#### [Problem requirements]
Apart from the images, every record here needs to be copied exactly.

#### [Records]
.....

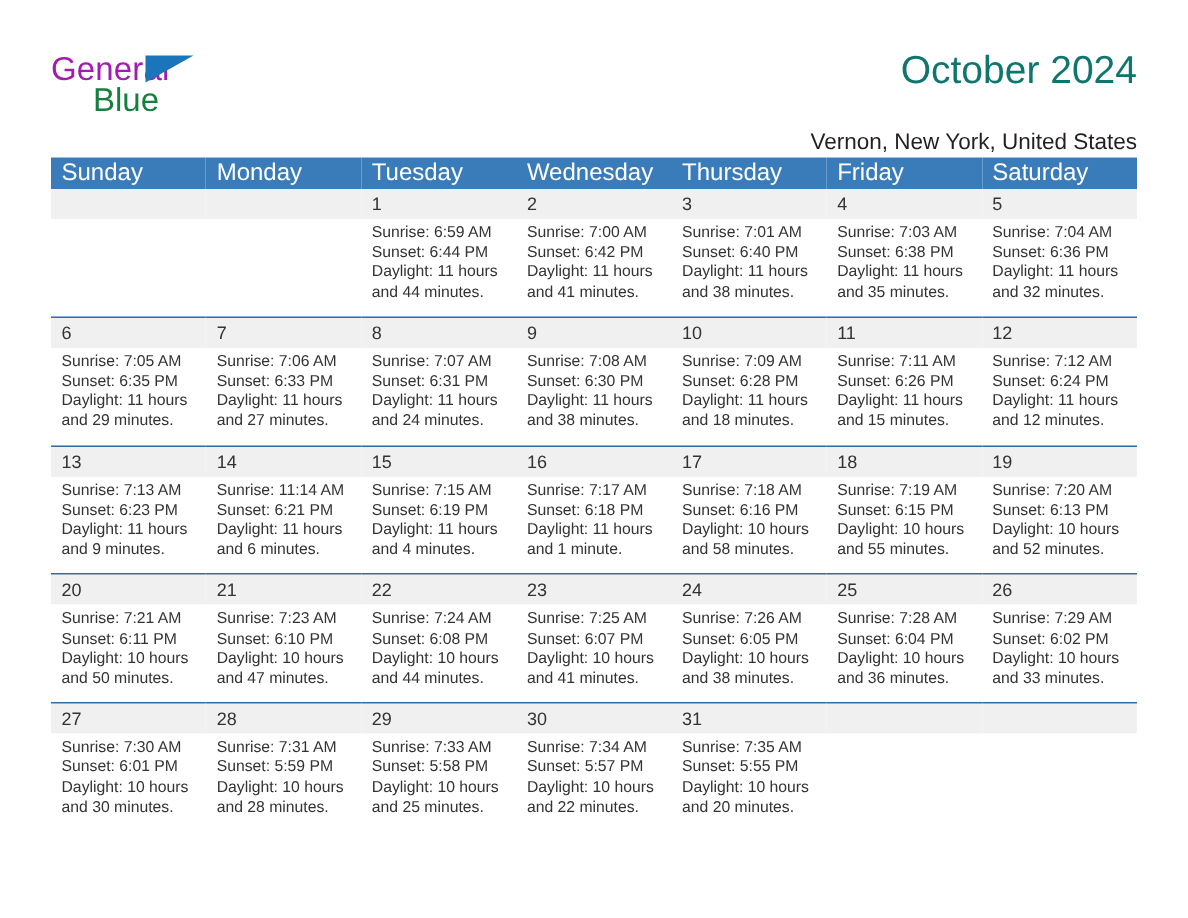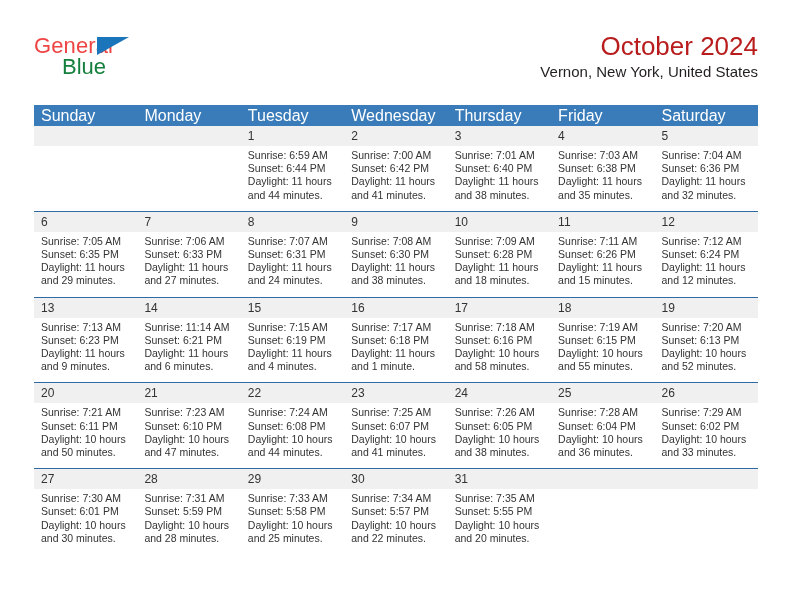"General" .logo-general { color: #ef4444 -> #a21caf }
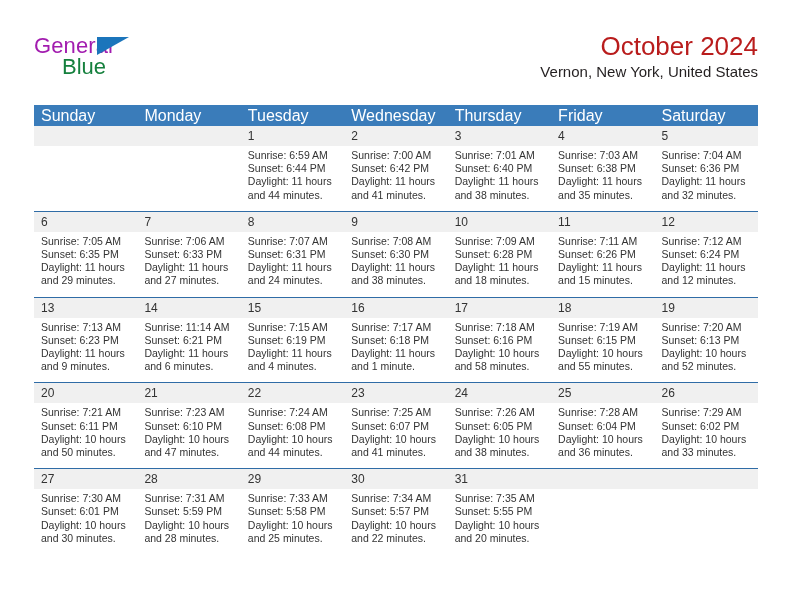"October 2024" .cal-title { color: #b91c1c -> #0f766e }
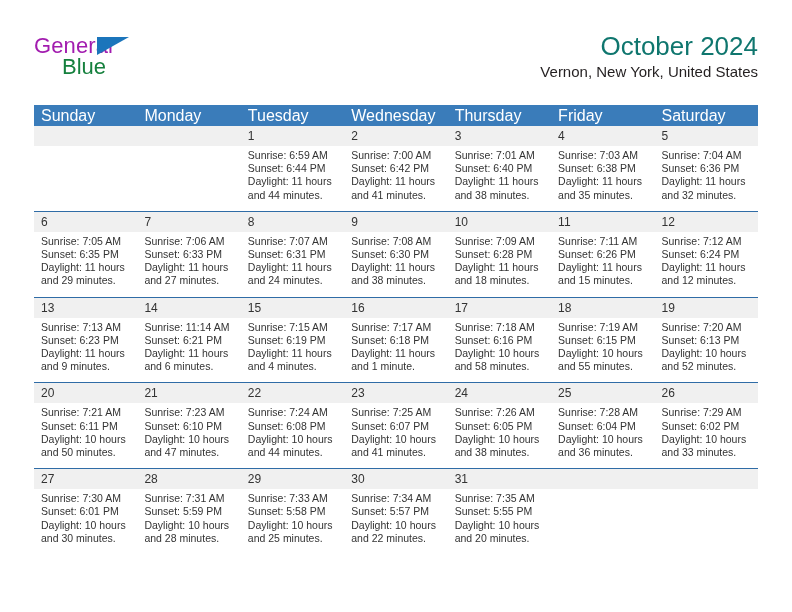"Vernon, New York, United States" .cal-subtitle { margin-top: 0 -> 23px }
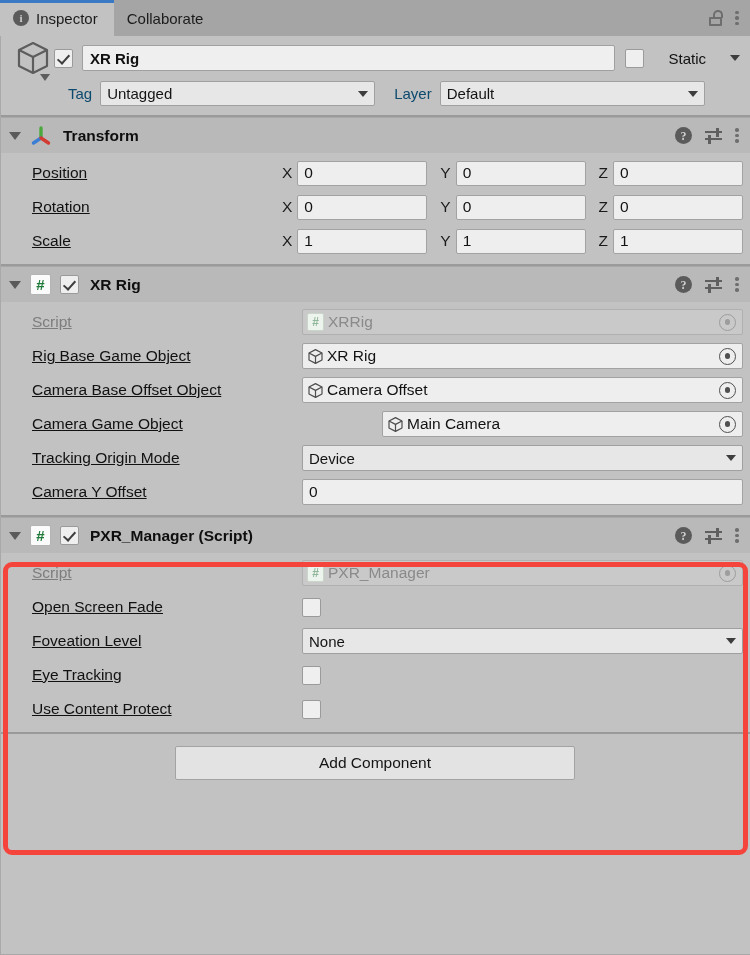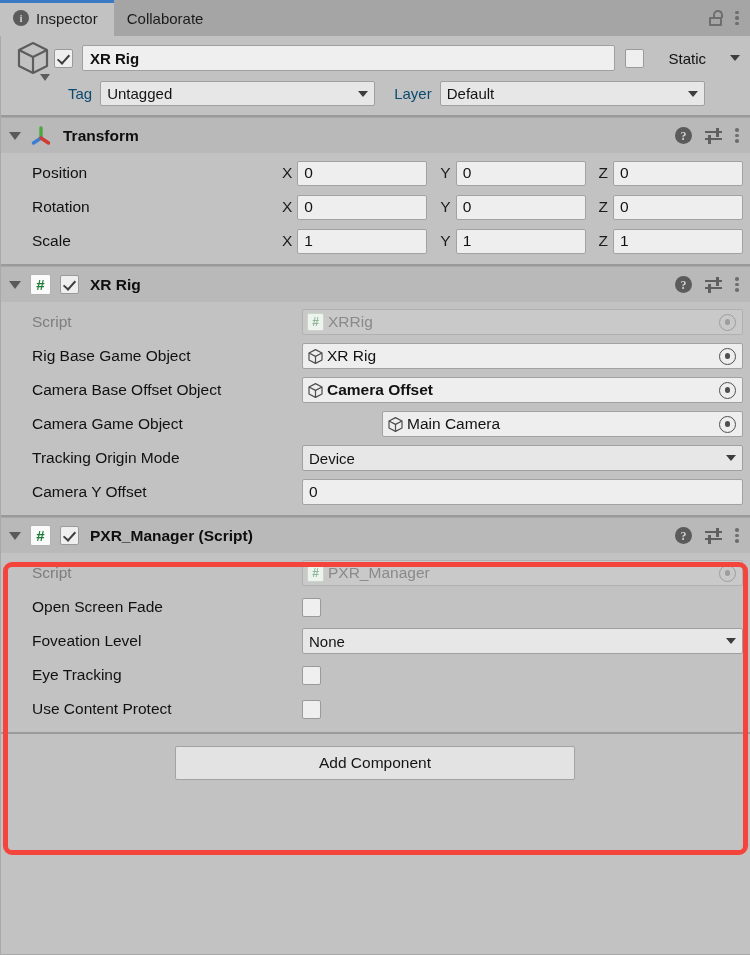"Position" .plabel { text-decoration: none -> underline }
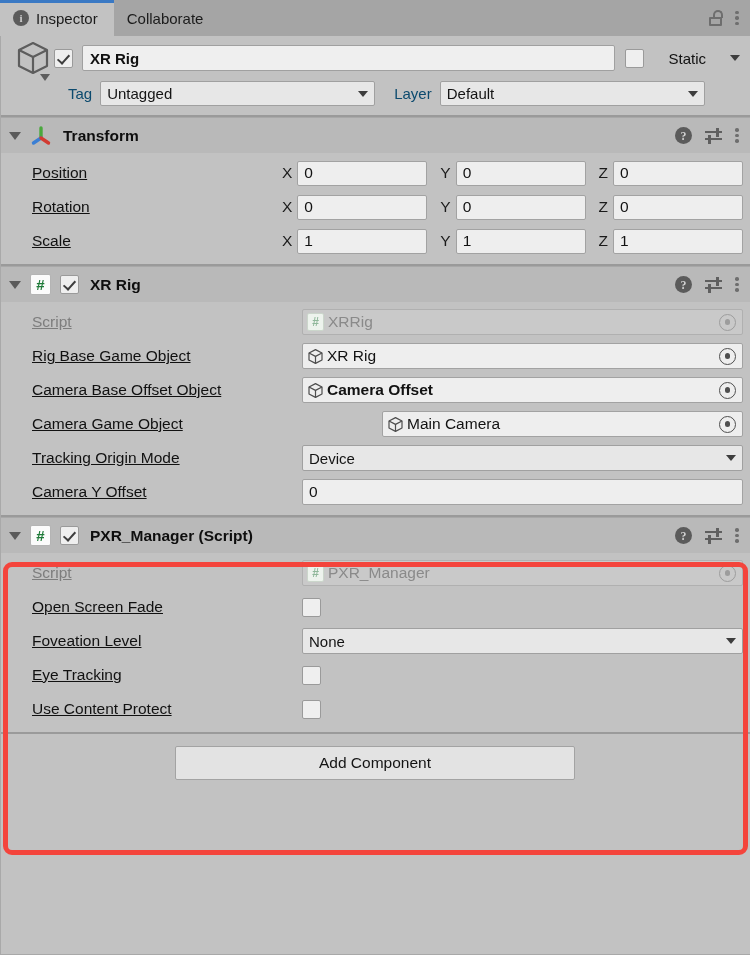"Camera Offset" span.objfield { font-weight: bold -> none }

.....

#### [Response to the exercise]
"General" .logo-general { color: #ef4444 -> #a21caf }
"October 2024" .cal-title { color: #b91c1c -> #0f766e }
"Vernon, New York, United States" .cal-subtitle { margin-top: 0 -> 23px }
"Position" .plabel { text-decoration: none -> underline }
"Camera Offset" span.objfield { font-weight: bold -> none }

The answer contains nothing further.